Ceremony honors Holocaust victims, Europe looks at tragedy's lessons
Holocaust Rememberance Day marks the 63rd anniversary of the Warsaw Ghetto Uprising. Commemorations in honor of the victims were held throughout the Czech Republic, and education ministers from across Europe met for a second day of talks on Holocaust education. An elderly survivor at one memorial in Prague reads the names and fates of many Czech Holocaust victims: A ghetto, a concentration camp, and the end.
"My name is Michal Frankl. I am from the Terezin Institute in Prague, and today we have a commemoration of the victims of the Yom ha Shoah (Holocaust) from the Czech lands and other prisoners from the former Terezin Ghetto. The program of this commemorative event is very simple. Basically, it's reading names. Also, we are showing photos of the victims that should illustrate what happened to them."
The commemoration was organized by the Terezin Initiative Institute and the Czech Union of Jewish Students. The date for Holocaust Remembrance Day was not chosen by chance, according to Mr. Frankl.
"This is the anniversary of the Warsaw Ghetto uprising, which started according to the non-Jewish calendar on April 19, 1943. The resistance groups in the Warsaw Ghetto succeeded; not to save their lives, but to defend themselves against the Germans for a significant period of time."
During the four-hour commemoration, survivors, students and some who were just passing through the park took turns reading more than 3,000 names from a stack of paper nearly two inches thick. The list is just a fraction of the nearly 78,000 Czech Holocaust victims whose names are inscribed on the walls inside the Pinkas Synagogue. Daniel Kolsky, president of the Union of Jewish Students, tells why Yom ha Shoah is so important to the some 230 members of his organization.
"For all of our members, it's a very personal thing. It's very much connected with their families, with the fact that their grandparents went through the Shoah."
As the names were read, a slideshow displayed the faces and names of the victims on a large screen behind the lectern. About twenty feet in front of the stage, volunteers handed out small booklets with these photos and a short story about the lives of the victims. Zuzana Kosakova, from the Union of Jewish Students, says that after she visited the Holocaust Memorial Museum in Washington D.C. she wanted to personalize - and publicize - the experience of victims to keep their memories alive.
Michal Frankl agrees. His organization is working to build a database, called the Terezin Album project, which will put a face and story to Czech Holocaust victims. He hopes that the Terezin Album project resembles a family album.
Meanwhile, across town at Charles University, Former President Vaclav Havel answers questions after his keynote address. He spoke before a seminar of European education ministers. During his speech Mr. Havel described the Holocaust as a terrible example of what can happen when people give in to the temptation to hate. The ministers were gathered for a second day of discussions about the teaching of the Holocaust in European schools.
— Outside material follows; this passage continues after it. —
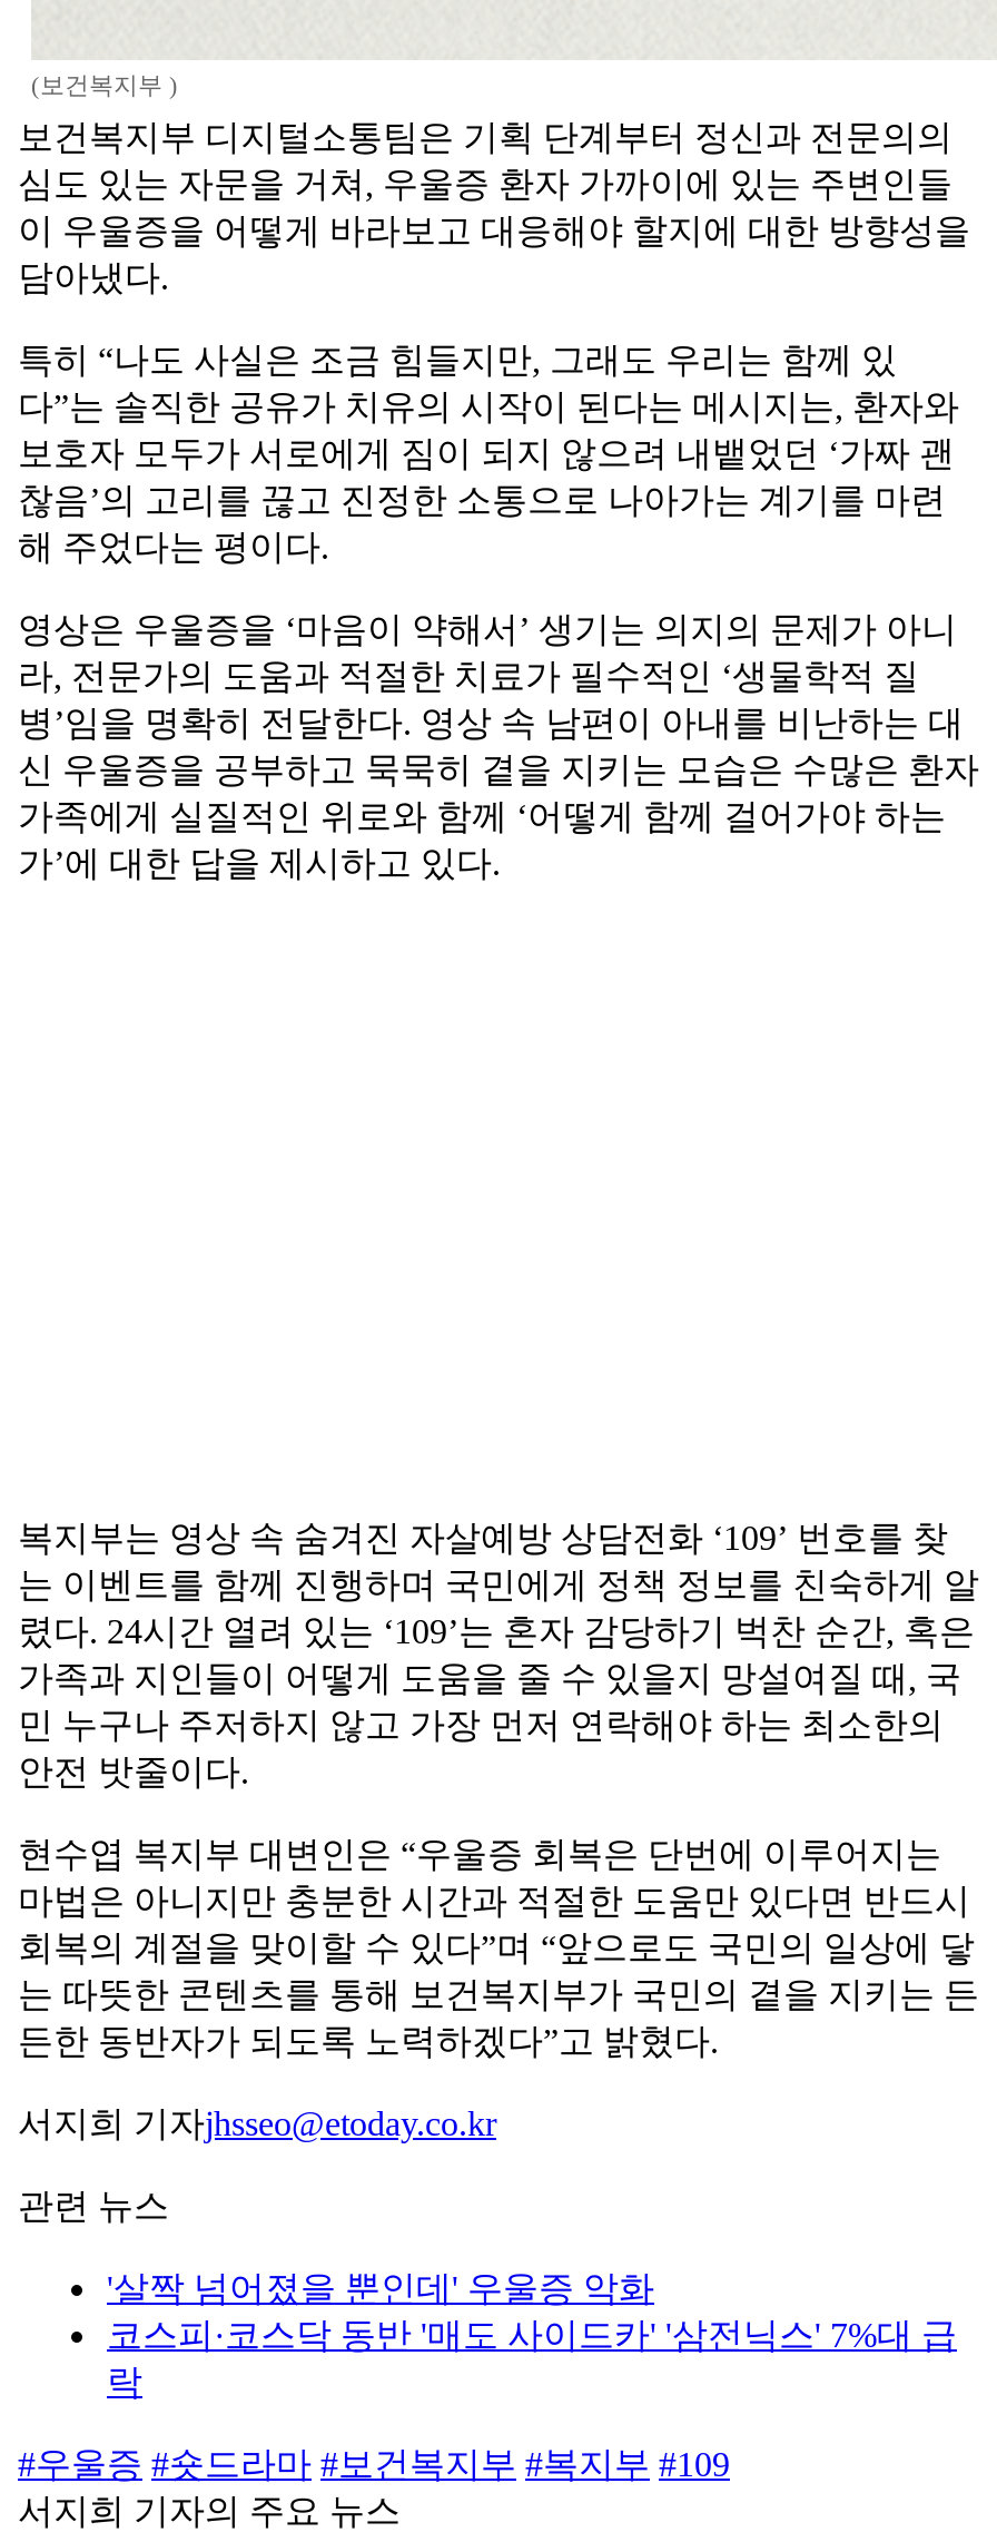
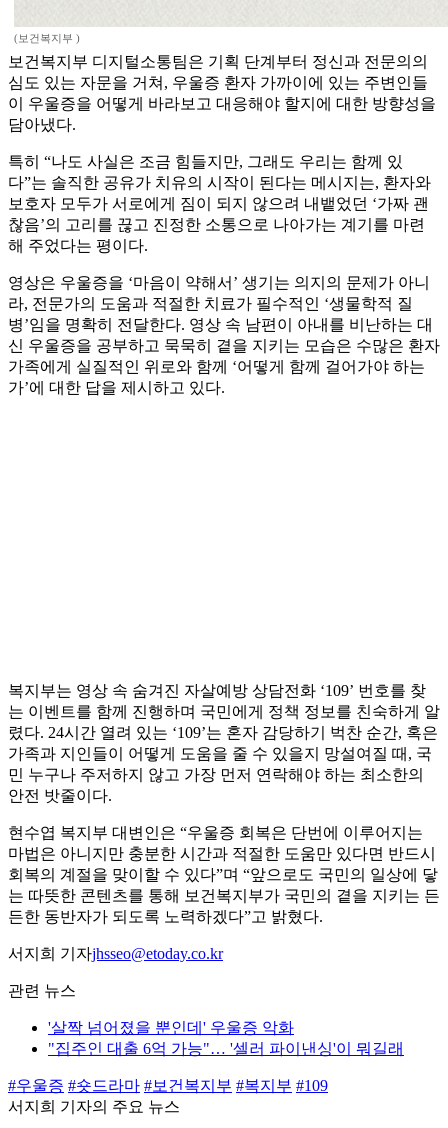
[107,2317,957,2401] 코스피·코스닥 동반 '매도 사이드카' '삼전닉스' 7%대 급 | 락 -> [48,1040,404,1057] "집주인 대출 6억 가능"… '셀러 파이낸싱'이 뭐길래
"We are used to attacking scientific problems in a way that a theory is attacked. We look for reasons why it is, or it is not, correct. That's okay with many scientific problems and so on. With the Holocaust, because it is so sensitive of an issue both for the victims and their relatives and also politically sensitive, it is kind of difficult to apply this method."
One reason for this difficulty is the risk of Holocaust denial. Deniers themselves use pseudo-scientific arguments.
"Still, we cannot pretend to the students that it is not possible to apply scientific methods to the Holocaust. It is. But we need to be aware that any discussions are at the theoretic level. It's not anything like a political rejection of the fact of the Holocaust."
Piles of documents, photographs and official testimonies are all evidence of the Holocaust. Camps and crematoria still stand. And of course there are the memories of the survivors. Some who survived the ghetto in Terezin told their stories on Monday to this week's conference.
With each passing year, fewer and fewer survivors remain to tell their stories, and the brutal reality of the Holocaust grows more distant. Daniel Kolsky says that's why it's so important to remember that the victims were not just statistics, but real people.
"The people are already dying. The generation of our grandparents is dying. We are really looking for some documents. We are really missing the actual people who lived in the time. It's very important for us to find these personal stories, because these personal stories are something you can understand. You cannot understand six million people. You cannot imagine it. By doing these personal documents and small remarks and remembrances on the real people, we believe we actually help to understand what the Shoah was."
Understand what happened, and know what to look for, so that it never happens again.